Assim no tipo temos na primeira seção o Pai e o Seu propósito; na segunda o
Espírito Santo e o Seu trabalho; e no último, Cristo e o Seu afeto. Por essa razão
em figura temos cada Pessoa Divina encarregada em assegurar a Noiva.
Um
Primeiro
aprendemos que o pensamento de uma noiva para Isaque se origina com Abraão. Ele
é que começa a história de Gênesis 24. Ele revela a sua mente quanto à noiva de
Isaque; instrui o seu servo, e o envia em seu caminho. Por essa razão
aprendemos que o pensado de uma Noiva para Cristo se origina no propósito do
coração do Pai. É, também, o Pai que envia o Espírito para trazer a Noiva para
Cristo (Jo 14: 26).
O
segundo verso traz para diante de nós aquele cujas atividades são a parte proeminente
na história – “o servo mais velho” da casa de Abraão. Muito convenientemente o
seu nome não é mencionado, pois não é ele um tipo do Espírito Santo que veio,
não para falar Dele mesmo, mas, para tomar das coisas de Cristo e mostrá-las a nós.
As
atividades do Espírito Santo neste mundo são muitas e variadas, mas neste capítulo
o Espírito Santo é apresentado em figura como trazendo a Noiva à luz, despertando
as afeições na Noiva pela revelação das glorias de Cristo, e então satisfazendo
aquelas afeições a conduz a Cristo.
Muito
significantes são as orientações que o servo recebe de Abraão e rico em instruções
para as nossas almas.
1º A noiva de Isaque deve ser
adequada a Isaque e por isso não tomada das filhas dos cananeus (verso 3). As
tais estavam entregues ao juízo e por isso completamente inadequadas para
Isaque. Isto mostraria que o tratamento com Rebeca não é exatamente um figura
da graça de Deus que traz a salvação aos pecadores, mas mais do amor de Cristo
que atrai os santos. Se fosse uma questão de expor a graça de Deus que alcança
os mais vis pecadores então seguramente as filhas dos cananeus teriam sido as
pessoas a quem o servo teria sido enviado como na história do Evangelho, na
qual Deus toma de uma mulher cananéia – filha de Canaã – para mostrar a Sua
graça.
2º Resulta que se a noiva deve ser
adequada para Isaque ela deve ser da parentela de Isaque. Por isso a orientação
ao servo é: “Irás à minha terra e à minha parentela, e daí tomarás mulher para
meu filho Isaque” (verso 4). Já notamos que a única que era adequada para ser a
noiva de Adão teve de ser a “sua semelhança”, e para obter uma a “sua
semelhança” Adão teve de passar pelo “sono profundo”. Isaque, também, precisa
em tipo passar pela morte – deve ser oferecido sobre o Monte Moriá – antes que
possa assegurar uma noiva da Mesopotâmia. Assim Cristo, o grande Anti-tipo, o
grão precioso de trigo, deve cair na terra e morrer ou para sempre permanecer
sozinho. Quando a Sua
alma
é feita uma oferta pelo pecado então lemos: “Ele verá a sua semente”. A morte
que separa um homem de toda a esperança de uma semente, torna-se o próprio
caminho pelo qual Cristo assegura a Sua semente. E a Sua semente é a Sua
semelhança, a Sua parenta, como é Aquele celestial assim também são aqueles
celestiais. Assim vemos que a Noiva de Cristo é composta daqueles que são
adequados em origem através de uma obra divina por eles, e são em relação a
Cristo como a Sua parentela pela obra divina neles, produzindo fé em Cristo. Na
terra o Senhor pode dizer: “Minha mãe, e os meus irmãos são aqueles que ouvem a
palavra de Deus e as executam” (Lc 8: 21).

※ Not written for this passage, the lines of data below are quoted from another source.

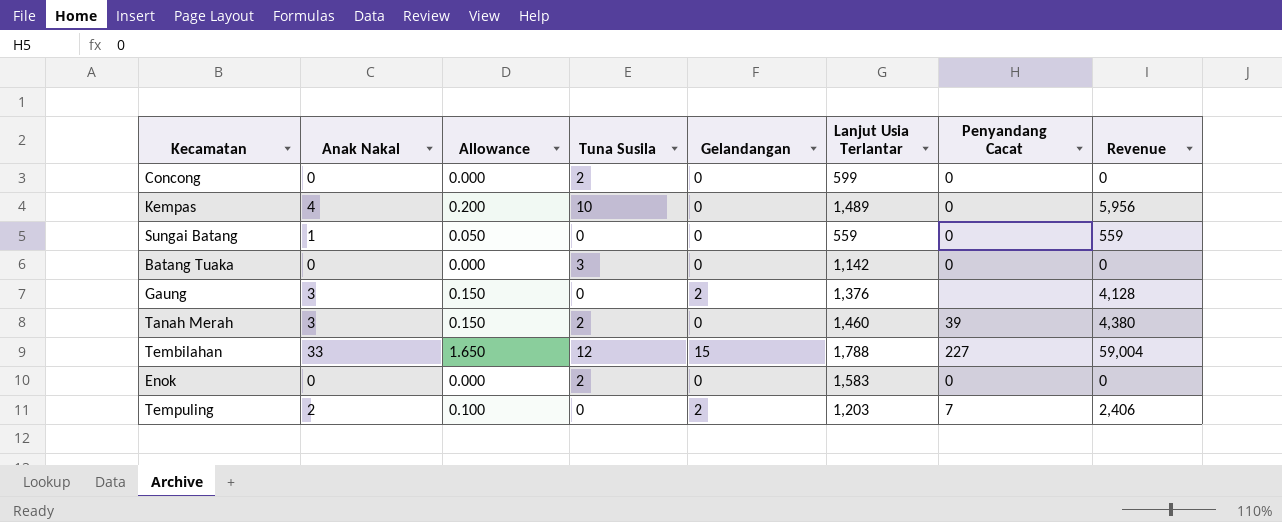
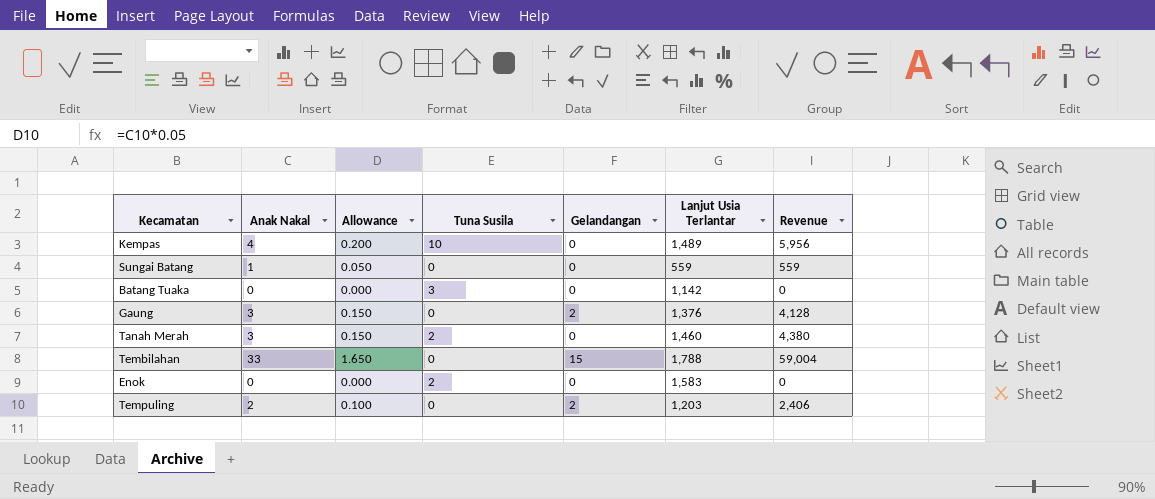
column Penyandang Cacat | position: 7 -> none
row Concong: 0 | 0.000 | 2 | 0 | 599 | 0 | 0 -> none
Tembilahan | Tuna Susila: 12 -> 0

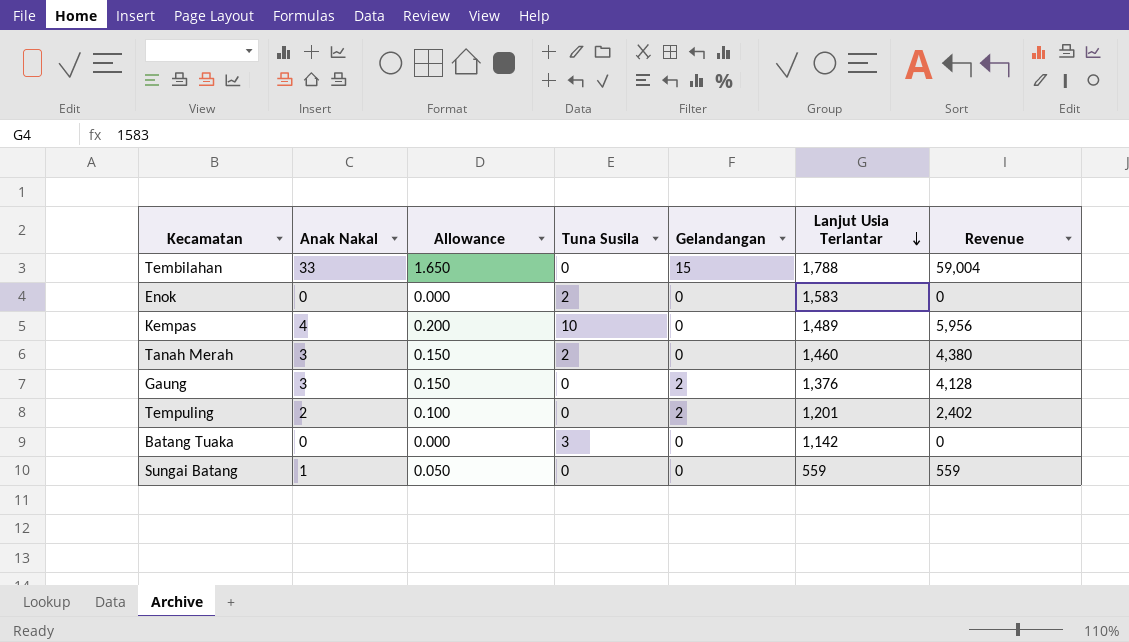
row order: none -> Lanjut Usia Terlantar descending
Tempuling | Lanjut Usia Terlantar: 1,203 -> 1,201
Tempuling | Revenue: 2,406 -> 2,402

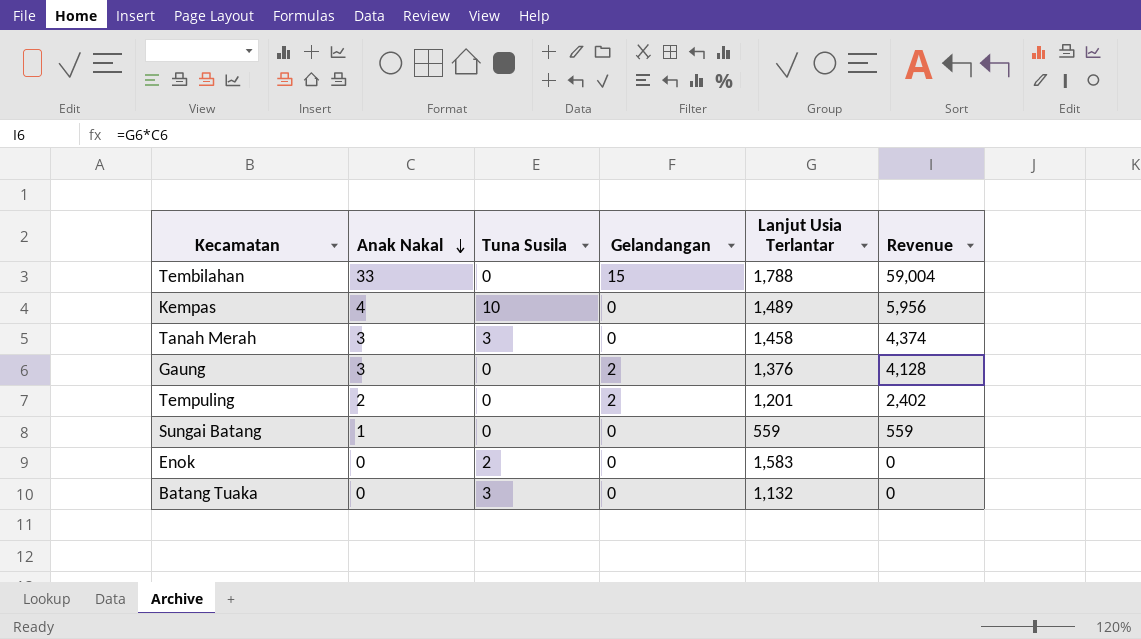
row order: Lanjut Usia Terlantar descending -> Anak Nakal descending
column Allowance | formula: [Anak Nakal] * 0.05 -> none
Tanah Merah | Tuna Susila: 2 -> 3
Tanah Merah | Lanjut Usia Terlantar: 1,460 -> 1,458
Tanah Merah | Revenue: 4,380 -> 4,374
Batang Tuaka | Lanjut Usia Terlantar: 1,142 -> 1,132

3º Abraão solenemente avisa o servo
duas vezes de que ele não deve levar Isaque novamente à Mesopotâmia (versos 6 e
8). Isaque neste capítulo expõem o Cristo celeste e por essa razão depois do
oferecimento de Isaque em Gênesis 22, o seu nome não é nem mesmo mencionado até
o fim de Gênesis 24. Como Isaque não devia ser novamente ligado à Mesopotâmia,
assim não deve haver nenhuma conexão de Cristo e o mundo enquanto Cristo está
no alto e o Espírito Santo está aqui chamando a Noiva para o Cristo celestial. Ai!
Tão completamente a cristandade perdeu todos os pensamentos verdadeiros do cristianismo
que o seu o grande esforço é para ligar Cristo com o mundo que O expulsou. Ignorando
o fato de que Cristo é a Pedra rejeitada pelos construtores deste mundo,
procuram
fazer de Cristo a principal pedra de esquina, como o foi, dos seus grandes sistemas
religiosos terrenos. O Seu Nome é fixado em seus grandes edifícios religiosos, seus
esquemas de reforma, seus trabalhos de filantropia, e suas formas de governo.

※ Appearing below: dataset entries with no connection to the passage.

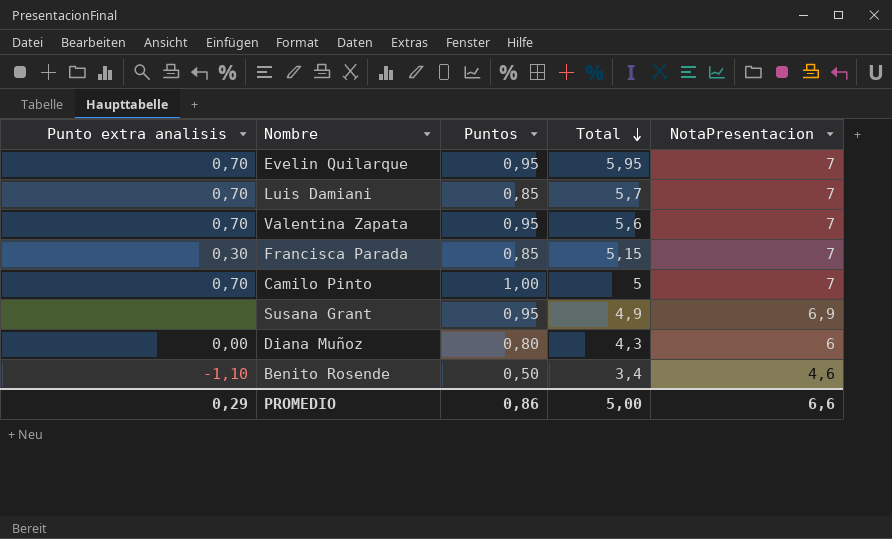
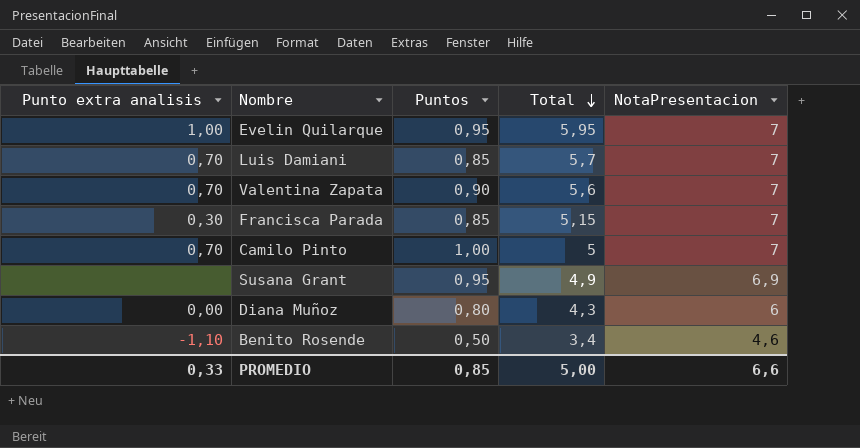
Evelin Quilarque | Punto extra analisis: 0,70 -> 1,00
Valentina Zapata | Puntos: 0,95 -> 0,90
PROMEDIO | Punto extra analisis: 0,29 -> 0,33
PROMEDIO | Puntos: 0,86 -> 0,85

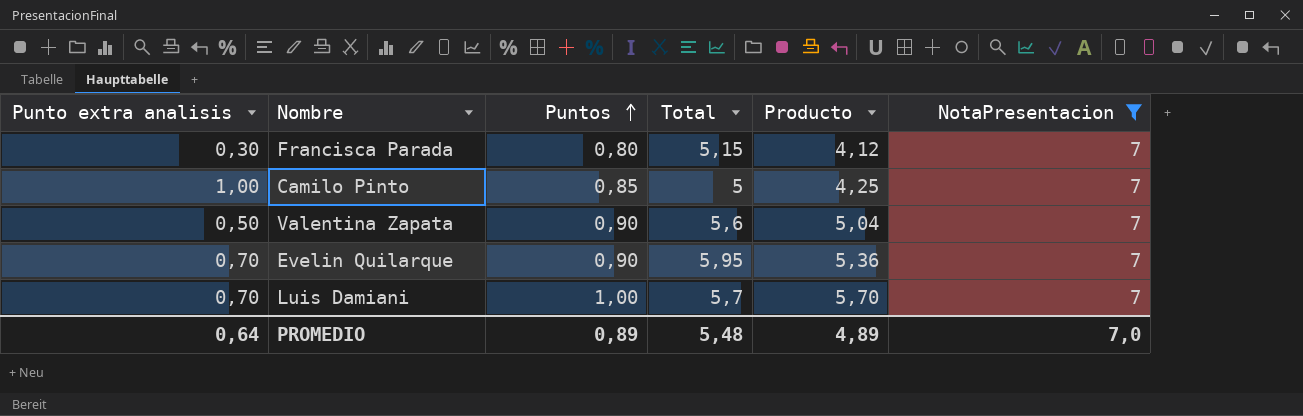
filter: none -> NotaPresentacion = 7
row order: Total descending -> Puntos ascending
column Producto | formula: none -> [Puntos] * [Total]
Francisca Parada | Puntos: 0,85 -> 0,80
Camilo Pinto | Punto extra analisis: 0,70 -> 1,00
Camilo Pinto | Puntos: 1,00 -> 0,85
Valentina Zapata | Punto extra analisis: 0,70 -> 0,50
Evelin Quilarque | Punto extra analisis: 1,00 -> 0,70
Evelin Quilarque | Puntos: 0,95 -> 0,90
Luis Damiani | Puntos: 0,85 -> 1,00
PROMEDIO | Punto extra analisis: 0,33 -> 0,64
PROMEDIO | Puntos: 0,85 -> 0,89
PROMEDIO | Total: 5,00 -> 5,48
PROMEDIO | NotaPresentacion: 6,6 -> 7,0

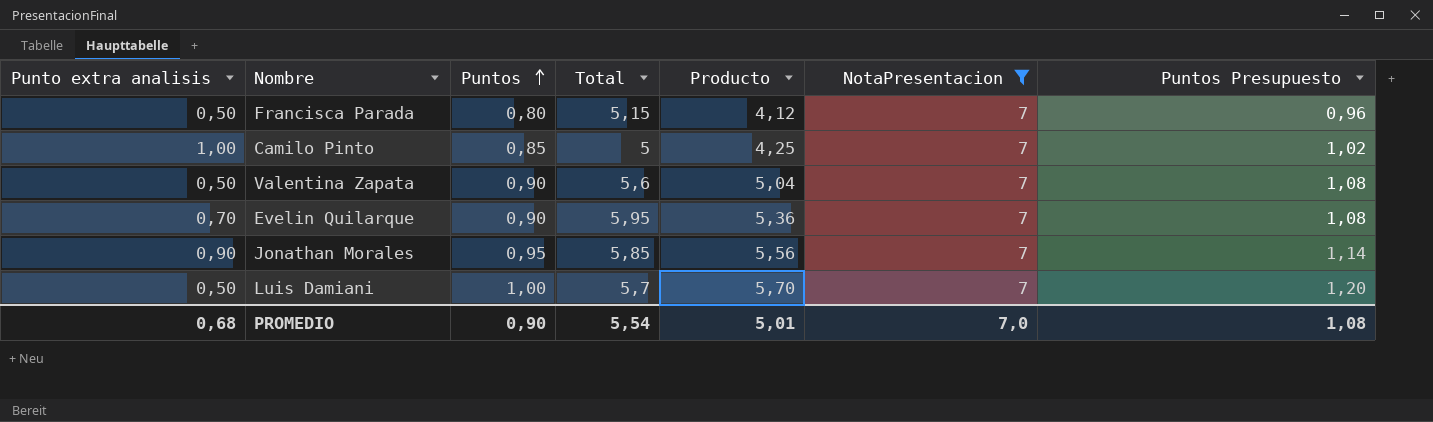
column Puntos Presupuesto | formula: none -> [Puntos] * 1,2
Francisca Parada | Punto extra analisis: 0,30 -> 0,50
row Jonathan Morales: none -> 0,90 | 0,95 | 5,85 | 5,56 | 7 | 1,14
Luis Damiani | Punto extra analisis: 0,70 -> 0,50
PROMEDIO | Punto extra analisis: 0,64 -> 0,68
PROMEDIO | Puntos: 0,89 -> 0,90
PROMEDIO | Total: 5,48 -> 5,54
PROMEDIO | Producto: 4,89 -> 5,01

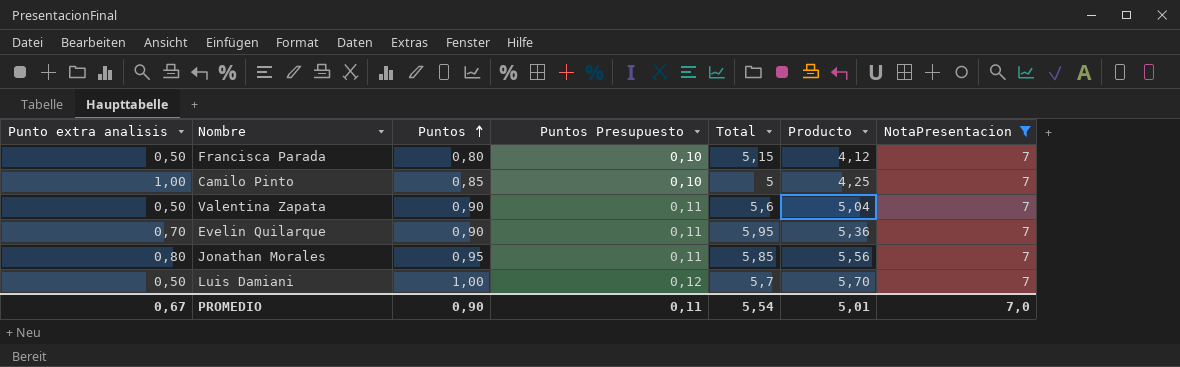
column Puntos Presupuesto | formula: [Puntos] * 1,2 -> [Puntos] * 0,12
column Puntos Presupuesto | position: 7 -> 4
Jonathan Morales | Punto extra analisis: 0,90 -> 0,80
PROMEDIO | Punto extra analisis: 0,68 -> 0,67
PROMEDIO | Puntos Presupuesto: 1,08 -> 0,11

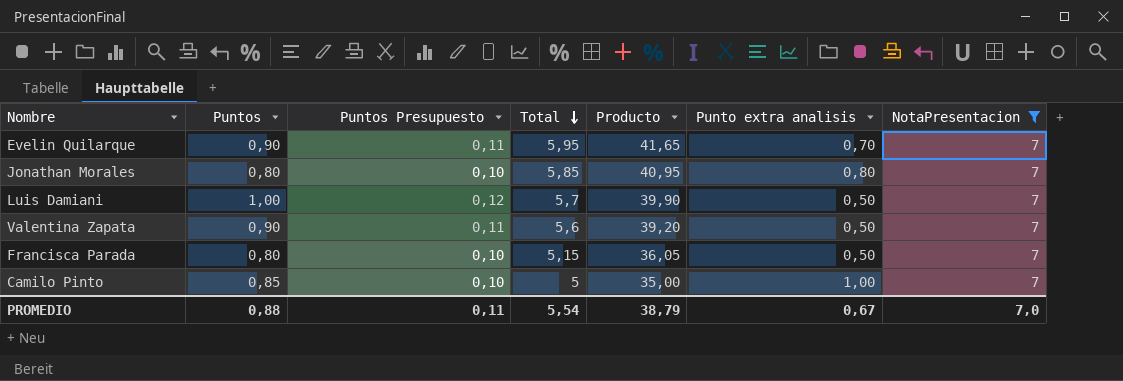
row order: Puntos ascending -> Total descending
column Producto | formula: [Puntos] * [Total] -> [Total] * [NotaPresentacion]
column Punto extra analisis | position: 1 -> 6
Jonathan Morales | Puntos: 0,95 -> 0,80
Jonathan Morales | Puntos Presupuesto: 0,11 -> 0,10
PROMEDIO | Puntos: 0,90 -> 0,88
PROMEDIO | Producto: 5,01 -> 38,79

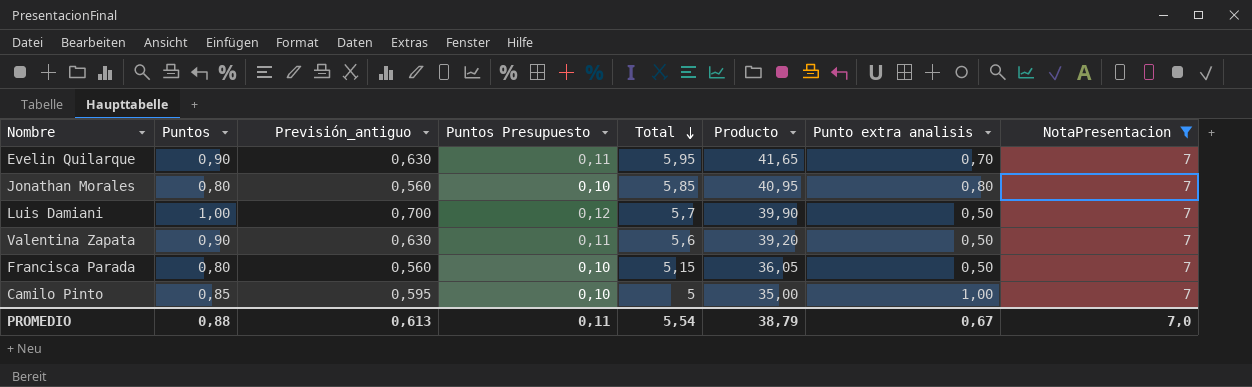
column Previsión_antiguo | formula: none -> [Puntos] * 0,7

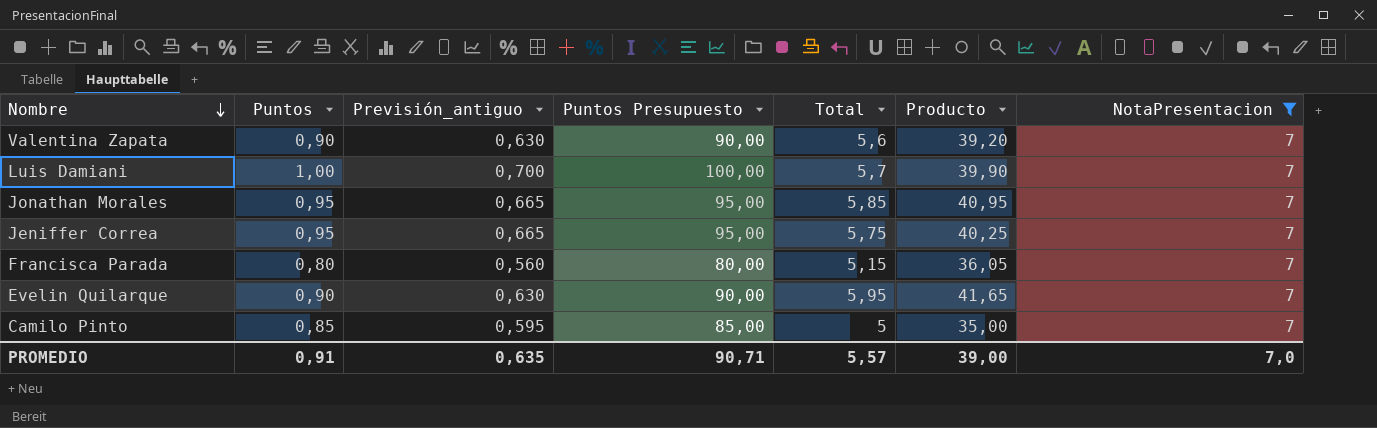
row order: Total descending -> Nombre descending
column Punto extra analisis | position: 7 -> none
column Puntos Presupuesto | formula: [Puntos] * 0,12 -> [Puntos] * 100
Jonathan Morales | Puntos: 0,80 -> 0,95
Jonathan Morales | Previsión_antiguo: 0,560 -> 0,665
row Jeniffer Correa: none -> 0,95 | 0,665 | 95,00 | 5,75 | 40,25 | 7
PROMEDIO | Puntos: 0,88 -> 0,91
PROMEDIO | Previsión_antiguo: 0,613 -> 0,635
PROMEDIO | Puntos Presupuesto: 0,11 -> 90,71
PROMEDIO | Total: 5,54 -> 5,57
PROMEDIO | Producto: 38,79 -> 39,00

Numa palavra o grande esforço é de trazer Cristo de volta ao mundo e ligar O
seu Nome a homens não salvos e não convertidos do mundo com a esperança de
reformar homens, e fazer o mundo no qual vivem um lugar mais brilhante e
melhor. É impossível conceber algo mais característico da ingenuidade do diabo
do que a tentativa do mundo de cobrir a sua maldade com um aspecto atraente de
respeitabilidade, ligando a si mesmo o Nome Daquele que ele rejeitou e cravou
na cruz.
Contudo
o crente instruído sabe pelo ensino do Novo Testamento, bem como dos tipos do
Velho Testamento, que o Espírito Santo está aqui, não para trazer Cristo de
volta ao mundo, mas para tomar a Noiva para fora do mundo para Cristo. Por isso
lemos: “Deus visitou os gentios, para tomar deles um povo para o Seu nome” (At
15: 14).
4º Finalmente Abraão diz: “O
Senhor, Deus dos céus... enviará o seu anjo adiante da tua face” (verso 7). O
anjo poderia providencialmente limpar o caminho diante do servo, mas o servo
devia tratar pessoalmente com a Noiva: “Tu tomarás uma esposa para meu filho”.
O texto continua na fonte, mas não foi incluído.